Dataset entries ::
######

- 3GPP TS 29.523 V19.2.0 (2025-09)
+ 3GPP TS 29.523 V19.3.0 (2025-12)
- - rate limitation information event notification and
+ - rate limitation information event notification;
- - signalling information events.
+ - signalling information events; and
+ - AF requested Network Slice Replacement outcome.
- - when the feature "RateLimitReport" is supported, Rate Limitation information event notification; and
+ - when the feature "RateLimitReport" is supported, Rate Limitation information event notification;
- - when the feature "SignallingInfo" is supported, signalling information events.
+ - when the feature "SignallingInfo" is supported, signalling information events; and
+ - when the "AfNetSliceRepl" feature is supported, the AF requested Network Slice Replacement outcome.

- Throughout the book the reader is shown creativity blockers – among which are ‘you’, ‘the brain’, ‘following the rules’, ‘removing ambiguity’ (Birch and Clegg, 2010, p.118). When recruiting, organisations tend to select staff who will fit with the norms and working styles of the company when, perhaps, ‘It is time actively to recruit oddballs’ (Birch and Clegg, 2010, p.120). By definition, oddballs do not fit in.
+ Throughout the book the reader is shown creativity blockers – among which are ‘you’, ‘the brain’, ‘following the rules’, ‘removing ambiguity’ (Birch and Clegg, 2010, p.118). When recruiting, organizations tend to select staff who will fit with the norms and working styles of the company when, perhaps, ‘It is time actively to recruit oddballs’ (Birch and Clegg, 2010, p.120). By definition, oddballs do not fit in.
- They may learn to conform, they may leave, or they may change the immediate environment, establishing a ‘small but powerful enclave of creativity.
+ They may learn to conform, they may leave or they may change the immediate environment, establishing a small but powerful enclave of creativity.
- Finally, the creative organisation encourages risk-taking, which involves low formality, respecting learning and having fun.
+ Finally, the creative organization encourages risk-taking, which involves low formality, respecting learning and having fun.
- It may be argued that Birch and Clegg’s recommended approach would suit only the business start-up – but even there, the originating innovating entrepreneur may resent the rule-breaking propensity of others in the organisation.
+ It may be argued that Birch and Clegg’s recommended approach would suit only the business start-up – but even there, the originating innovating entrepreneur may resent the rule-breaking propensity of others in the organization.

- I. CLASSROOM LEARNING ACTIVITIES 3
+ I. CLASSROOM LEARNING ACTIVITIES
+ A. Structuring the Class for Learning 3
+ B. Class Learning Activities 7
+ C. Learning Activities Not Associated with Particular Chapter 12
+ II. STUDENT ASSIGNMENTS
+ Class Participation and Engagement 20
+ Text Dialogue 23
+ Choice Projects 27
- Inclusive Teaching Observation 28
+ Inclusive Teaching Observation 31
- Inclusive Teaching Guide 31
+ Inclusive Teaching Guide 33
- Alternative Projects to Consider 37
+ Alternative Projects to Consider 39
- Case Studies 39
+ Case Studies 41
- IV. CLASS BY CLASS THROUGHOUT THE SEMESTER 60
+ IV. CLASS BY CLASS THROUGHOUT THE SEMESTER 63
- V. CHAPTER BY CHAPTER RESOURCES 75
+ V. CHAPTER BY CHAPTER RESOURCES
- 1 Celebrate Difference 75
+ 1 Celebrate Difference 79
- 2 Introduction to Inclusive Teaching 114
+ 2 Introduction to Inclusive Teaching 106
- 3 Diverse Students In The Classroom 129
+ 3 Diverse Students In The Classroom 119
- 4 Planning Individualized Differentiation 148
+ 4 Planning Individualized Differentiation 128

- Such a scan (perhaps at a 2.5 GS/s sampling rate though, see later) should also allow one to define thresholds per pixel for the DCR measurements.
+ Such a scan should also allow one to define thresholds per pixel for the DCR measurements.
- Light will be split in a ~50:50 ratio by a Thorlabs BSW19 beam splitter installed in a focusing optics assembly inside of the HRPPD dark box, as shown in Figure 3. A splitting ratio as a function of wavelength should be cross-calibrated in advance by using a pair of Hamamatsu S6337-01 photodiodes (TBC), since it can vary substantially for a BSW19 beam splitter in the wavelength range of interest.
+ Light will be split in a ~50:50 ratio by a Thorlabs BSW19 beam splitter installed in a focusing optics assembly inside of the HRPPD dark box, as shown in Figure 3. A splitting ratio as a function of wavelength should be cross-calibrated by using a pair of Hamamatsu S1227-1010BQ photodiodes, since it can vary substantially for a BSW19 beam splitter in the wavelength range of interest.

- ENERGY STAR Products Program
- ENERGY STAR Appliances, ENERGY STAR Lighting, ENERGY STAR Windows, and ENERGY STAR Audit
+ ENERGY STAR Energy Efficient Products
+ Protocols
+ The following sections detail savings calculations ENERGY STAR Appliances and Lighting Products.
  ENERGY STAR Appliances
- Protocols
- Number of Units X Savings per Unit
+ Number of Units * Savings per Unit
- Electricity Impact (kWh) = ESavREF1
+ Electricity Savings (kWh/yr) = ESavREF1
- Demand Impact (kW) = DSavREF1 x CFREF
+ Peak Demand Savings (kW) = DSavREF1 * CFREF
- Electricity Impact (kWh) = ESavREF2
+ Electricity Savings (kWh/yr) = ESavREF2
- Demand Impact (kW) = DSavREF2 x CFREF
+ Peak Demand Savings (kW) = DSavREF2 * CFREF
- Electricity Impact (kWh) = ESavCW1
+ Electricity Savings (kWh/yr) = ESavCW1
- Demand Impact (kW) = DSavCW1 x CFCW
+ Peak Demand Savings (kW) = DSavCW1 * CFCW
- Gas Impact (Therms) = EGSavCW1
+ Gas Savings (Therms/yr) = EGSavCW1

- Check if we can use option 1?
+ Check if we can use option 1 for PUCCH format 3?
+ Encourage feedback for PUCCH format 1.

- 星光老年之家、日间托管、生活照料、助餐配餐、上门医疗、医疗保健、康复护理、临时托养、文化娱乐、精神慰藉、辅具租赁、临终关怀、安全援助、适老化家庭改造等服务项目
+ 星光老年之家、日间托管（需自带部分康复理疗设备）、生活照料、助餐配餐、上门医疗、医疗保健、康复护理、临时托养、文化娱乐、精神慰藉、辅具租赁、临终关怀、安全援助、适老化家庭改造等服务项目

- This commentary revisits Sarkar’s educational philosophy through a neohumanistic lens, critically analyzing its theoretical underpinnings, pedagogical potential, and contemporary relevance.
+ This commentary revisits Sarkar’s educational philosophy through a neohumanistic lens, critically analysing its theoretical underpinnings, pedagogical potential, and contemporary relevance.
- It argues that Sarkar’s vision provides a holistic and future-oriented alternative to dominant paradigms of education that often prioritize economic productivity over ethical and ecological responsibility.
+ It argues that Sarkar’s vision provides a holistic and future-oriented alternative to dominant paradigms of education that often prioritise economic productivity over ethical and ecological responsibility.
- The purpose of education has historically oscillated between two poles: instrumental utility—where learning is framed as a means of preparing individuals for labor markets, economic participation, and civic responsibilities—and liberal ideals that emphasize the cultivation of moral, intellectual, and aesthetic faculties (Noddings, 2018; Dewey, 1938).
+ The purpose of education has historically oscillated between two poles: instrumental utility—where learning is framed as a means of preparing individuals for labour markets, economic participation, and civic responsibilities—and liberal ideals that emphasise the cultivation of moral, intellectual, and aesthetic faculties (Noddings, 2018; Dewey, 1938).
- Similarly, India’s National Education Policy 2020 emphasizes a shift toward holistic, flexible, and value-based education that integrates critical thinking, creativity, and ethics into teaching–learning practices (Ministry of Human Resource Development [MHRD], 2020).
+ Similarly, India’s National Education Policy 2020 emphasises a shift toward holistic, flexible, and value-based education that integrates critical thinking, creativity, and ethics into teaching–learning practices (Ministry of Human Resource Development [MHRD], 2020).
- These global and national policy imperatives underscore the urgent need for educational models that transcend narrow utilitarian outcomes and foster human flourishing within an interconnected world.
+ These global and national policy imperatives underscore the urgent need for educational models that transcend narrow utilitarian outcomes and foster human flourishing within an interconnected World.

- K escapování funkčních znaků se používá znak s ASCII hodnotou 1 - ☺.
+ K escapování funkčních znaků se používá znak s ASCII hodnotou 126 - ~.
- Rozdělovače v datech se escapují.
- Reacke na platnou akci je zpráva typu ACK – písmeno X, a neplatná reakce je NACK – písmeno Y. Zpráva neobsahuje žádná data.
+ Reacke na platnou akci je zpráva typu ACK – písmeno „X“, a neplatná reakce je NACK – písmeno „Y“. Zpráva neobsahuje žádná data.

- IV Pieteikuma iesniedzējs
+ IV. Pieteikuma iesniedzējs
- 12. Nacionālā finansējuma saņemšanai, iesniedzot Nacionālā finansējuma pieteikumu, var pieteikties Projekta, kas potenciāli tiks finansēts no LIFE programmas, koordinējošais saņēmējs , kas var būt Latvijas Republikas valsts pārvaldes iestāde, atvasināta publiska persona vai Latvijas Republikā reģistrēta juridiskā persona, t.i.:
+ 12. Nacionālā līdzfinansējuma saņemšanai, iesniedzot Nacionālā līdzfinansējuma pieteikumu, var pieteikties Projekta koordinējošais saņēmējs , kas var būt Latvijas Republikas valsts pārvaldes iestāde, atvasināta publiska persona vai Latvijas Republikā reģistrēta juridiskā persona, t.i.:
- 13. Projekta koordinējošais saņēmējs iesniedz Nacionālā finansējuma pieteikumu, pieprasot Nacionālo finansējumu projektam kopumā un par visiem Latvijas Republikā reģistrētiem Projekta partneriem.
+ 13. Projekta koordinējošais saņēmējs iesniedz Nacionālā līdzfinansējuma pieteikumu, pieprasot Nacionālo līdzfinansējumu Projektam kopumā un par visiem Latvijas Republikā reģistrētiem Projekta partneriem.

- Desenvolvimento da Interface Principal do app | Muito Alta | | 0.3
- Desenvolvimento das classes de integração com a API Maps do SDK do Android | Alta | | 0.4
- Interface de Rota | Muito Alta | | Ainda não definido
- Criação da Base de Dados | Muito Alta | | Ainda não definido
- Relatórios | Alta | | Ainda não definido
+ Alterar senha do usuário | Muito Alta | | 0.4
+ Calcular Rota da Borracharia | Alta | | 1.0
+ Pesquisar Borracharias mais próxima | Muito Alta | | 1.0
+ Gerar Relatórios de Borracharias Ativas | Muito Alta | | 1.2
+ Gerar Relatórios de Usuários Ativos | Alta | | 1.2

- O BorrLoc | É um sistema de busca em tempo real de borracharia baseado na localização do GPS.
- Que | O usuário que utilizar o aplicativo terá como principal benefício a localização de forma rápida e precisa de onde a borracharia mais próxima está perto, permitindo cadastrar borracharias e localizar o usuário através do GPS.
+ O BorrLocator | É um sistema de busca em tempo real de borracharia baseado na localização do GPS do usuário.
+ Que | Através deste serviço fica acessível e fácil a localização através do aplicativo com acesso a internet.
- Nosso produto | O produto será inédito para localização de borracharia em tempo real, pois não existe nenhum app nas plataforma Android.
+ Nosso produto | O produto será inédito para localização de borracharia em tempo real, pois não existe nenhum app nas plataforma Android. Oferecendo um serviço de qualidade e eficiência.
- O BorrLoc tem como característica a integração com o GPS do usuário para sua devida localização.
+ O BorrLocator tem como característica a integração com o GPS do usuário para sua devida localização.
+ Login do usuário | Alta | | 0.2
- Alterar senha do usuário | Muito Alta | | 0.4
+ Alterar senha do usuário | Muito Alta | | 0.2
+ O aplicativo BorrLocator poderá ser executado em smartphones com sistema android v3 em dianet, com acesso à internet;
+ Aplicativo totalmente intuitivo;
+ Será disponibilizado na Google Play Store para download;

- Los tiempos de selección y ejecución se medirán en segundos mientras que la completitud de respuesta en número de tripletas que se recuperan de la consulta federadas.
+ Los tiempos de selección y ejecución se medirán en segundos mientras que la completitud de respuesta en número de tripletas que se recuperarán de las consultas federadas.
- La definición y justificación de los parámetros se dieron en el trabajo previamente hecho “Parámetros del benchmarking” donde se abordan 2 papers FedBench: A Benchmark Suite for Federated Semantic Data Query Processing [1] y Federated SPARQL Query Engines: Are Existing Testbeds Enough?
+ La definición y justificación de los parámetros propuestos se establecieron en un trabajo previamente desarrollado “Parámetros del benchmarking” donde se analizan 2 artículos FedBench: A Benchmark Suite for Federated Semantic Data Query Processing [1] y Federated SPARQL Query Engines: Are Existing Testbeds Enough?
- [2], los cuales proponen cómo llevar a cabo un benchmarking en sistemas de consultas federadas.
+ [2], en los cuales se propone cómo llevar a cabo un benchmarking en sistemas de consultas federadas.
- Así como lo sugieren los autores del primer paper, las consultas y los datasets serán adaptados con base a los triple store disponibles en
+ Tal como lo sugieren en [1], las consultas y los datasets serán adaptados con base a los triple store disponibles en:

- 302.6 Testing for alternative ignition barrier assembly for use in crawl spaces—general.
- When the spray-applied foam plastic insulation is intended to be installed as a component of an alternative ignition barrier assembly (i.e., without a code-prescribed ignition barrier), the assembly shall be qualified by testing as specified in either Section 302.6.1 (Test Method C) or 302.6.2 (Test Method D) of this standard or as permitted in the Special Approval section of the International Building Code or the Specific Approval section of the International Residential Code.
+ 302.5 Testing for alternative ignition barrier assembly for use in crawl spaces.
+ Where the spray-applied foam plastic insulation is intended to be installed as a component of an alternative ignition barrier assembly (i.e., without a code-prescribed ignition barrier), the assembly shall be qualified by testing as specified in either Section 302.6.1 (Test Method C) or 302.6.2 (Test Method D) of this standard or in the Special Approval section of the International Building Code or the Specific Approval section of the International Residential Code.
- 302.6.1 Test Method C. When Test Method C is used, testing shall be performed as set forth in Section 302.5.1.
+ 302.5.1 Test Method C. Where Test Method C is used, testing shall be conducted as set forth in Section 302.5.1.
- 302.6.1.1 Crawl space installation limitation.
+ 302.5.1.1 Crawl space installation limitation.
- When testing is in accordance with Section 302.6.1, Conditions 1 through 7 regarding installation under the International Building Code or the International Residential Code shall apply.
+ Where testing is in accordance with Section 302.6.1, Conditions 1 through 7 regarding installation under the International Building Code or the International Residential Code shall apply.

######

Your assignment :: Among the records above, extract exactly the lines from the line with "a scan should" to the line with "- Light will", both lines included, and leave out the rest.

Answer area ::
+ Such a scan should also allow one to define thresholds per pixel for the DCR measurements.
- Light will be split in a ~50:50 ratio by a Thorlabs BSW19 beam splitter installed in a focusing optics assembly inside of the HRPPD dark box, as shown in Figure 3. A splitting ratio as a function of wavelength should be cross-calibrated in advance by using a pair of Hamamatsu S6337-01 photodiodes (TBC), since it can vary substantially for a BSW19 beam splitter in the wavelength range of interest.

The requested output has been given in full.